Every quantitative trading/investment model is different, so it’s impossible to write a step-by-step “how to build a model” post. However, there are some general mistakes that traders should avoid when building quantitative models.
Do not: use indicators that make no logical sense
This is the problem that a lot of hedge funds face. They wheel in a ton of PhD’s and develop insanely elaborate models. The models work well for a few years and then completely fail. Why?
Because their models make no sense. They’re finding mathematical patterns that make no sense. In a world with infinite data points, there will always be many patterns/indicators that exist not because of some fundamental reason, but by pure random chance.
Here’s an example.
Based on this “indicator”, accurately guessing the future weight of turkeys means that you can accurately guess the future of the U.S. stock market! In reality, these 2 things have no connection at all. Turkey weights have increased because of growth hormones being injected into these animals.
So when you’re building a quantitative model, always step back and ask yourself if Indicator XYZ makes logical sense. “Why is it that Indicator XYZ can accurately predict the future of the market? What’s the fundamental/technical reason behind this?”
Do not: Use a limited amount of data
I firmly believe that the more historical data that your model is built upon, the better. In particular, make sure that your model has BOTH bull market data AND bear market data.
If your model is completely built upon bull market data, your model will be annihilated when the next bear market comes along.
This is why I trade the S&P 500. Our Medium-Long Term Model is built on 67 years of historical data, and we have also tested the model on the Dow Jones Industrial Average (going back to 1897). This data includes massive bull markets, massive bears markets/crashes, and everything in between. That is why our model is so robust.
Models built on limited data are prone to spectacular failures. For example, Long Term Capital Management (LTCM) built models based only on data from 1990-1994 ( a rally within a bull market).
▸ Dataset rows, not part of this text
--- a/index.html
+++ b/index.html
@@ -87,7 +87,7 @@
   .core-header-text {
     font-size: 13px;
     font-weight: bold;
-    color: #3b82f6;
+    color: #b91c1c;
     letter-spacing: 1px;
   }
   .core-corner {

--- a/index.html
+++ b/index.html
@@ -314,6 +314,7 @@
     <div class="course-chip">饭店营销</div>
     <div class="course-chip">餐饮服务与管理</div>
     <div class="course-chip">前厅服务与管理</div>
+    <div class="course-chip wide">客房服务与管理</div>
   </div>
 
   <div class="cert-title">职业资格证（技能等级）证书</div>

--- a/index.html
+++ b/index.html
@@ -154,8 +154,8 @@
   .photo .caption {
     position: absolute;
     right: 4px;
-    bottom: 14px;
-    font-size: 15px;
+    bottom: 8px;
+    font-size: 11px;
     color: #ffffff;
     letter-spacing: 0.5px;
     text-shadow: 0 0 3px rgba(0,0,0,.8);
They traded very profitably from 1994-1998, and then lost EVERYTHING in 1998. That’s what happens when your model is built on limited data. You don’t stress test for enough situations.
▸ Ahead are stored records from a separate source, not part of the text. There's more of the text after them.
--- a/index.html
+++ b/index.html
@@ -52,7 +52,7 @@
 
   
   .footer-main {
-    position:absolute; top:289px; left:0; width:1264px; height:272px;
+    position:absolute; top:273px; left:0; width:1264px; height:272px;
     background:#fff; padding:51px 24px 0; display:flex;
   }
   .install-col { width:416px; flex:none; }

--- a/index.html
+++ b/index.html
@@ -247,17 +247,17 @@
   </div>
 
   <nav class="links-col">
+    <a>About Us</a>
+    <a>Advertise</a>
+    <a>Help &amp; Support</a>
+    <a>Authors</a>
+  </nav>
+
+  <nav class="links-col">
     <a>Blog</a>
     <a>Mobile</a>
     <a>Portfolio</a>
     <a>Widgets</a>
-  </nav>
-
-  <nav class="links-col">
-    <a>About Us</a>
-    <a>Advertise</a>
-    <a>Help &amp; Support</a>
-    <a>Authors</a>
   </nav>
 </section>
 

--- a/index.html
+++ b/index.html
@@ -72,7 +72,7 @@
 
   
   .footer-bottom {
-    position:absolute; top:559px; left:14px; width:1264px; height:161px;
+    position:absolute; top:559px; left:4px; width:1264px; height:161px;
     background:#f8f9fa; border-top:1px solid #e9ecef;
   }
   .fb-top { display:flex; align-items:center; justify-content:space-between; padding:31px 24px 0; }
*LTCM was founded by winners of the Nobel Economics prize. Nobody is better than them at mathematical modelling.
Do not: Use the same model for all markets
There is no holy grail to trading/investing. There is no one-size-fits-all model that can consistently and profitably trade all markets. A model should be tailor-made for each market that you trade.
This is because the drivers behind every market is different. For example, the U.S. stock market is ultimately driven by
- The U.S. economy
- U.S. corporate earnings.
Meanwhile, a market such as gold/silver is impacted by inflation, money flows, and safe haven plays.
Do not: use too many indicators
This is more of a personal preference. Models that have e.g. 40+ indicators need to cut down on the number of indicators that they use. An ideal model has 15-20 indicators.
I firmly believe in “simplicity is the ultimate sophistication”. The problem with having too many indicators is that the indicators will often conflict with each other.
All you need is one indicator to reflect one idea. Let’s say you want to employ “momentum” in your model. Do you really need to use both RSI and MACD? No! These 2 indicators end up giving a similar result because they are both momentum indicators. Pick one and simplify.
Do not: weigh all indicators equally
This is a contentious point. Some people argue “if an indicator is good enough to be used in the model, it should be weighted equally to all the other indicators”. I respectfully disagree.
Sometimes 2 indicators will send opposing signals (e.g. one will be very bearish and the other will be very bullish). One signal must ultimately override the other. The indicator that’s more important must override the other.
Do not: over-fit the data
Over-fitting the data is how most models fail. You always want to give your indicators some leeway. Here’s an example.
Let’s say historically, the market rallied every time RSI fell to at least 23.
- You shouldn’t have your indicator say: “buy when RSI falls to at least 23”. That is over-fitting the data.
- You should have your model say “buy when RSI falls to at least 25” or “buy when RSI falls to at least 30”.
Give your indicators some leeway.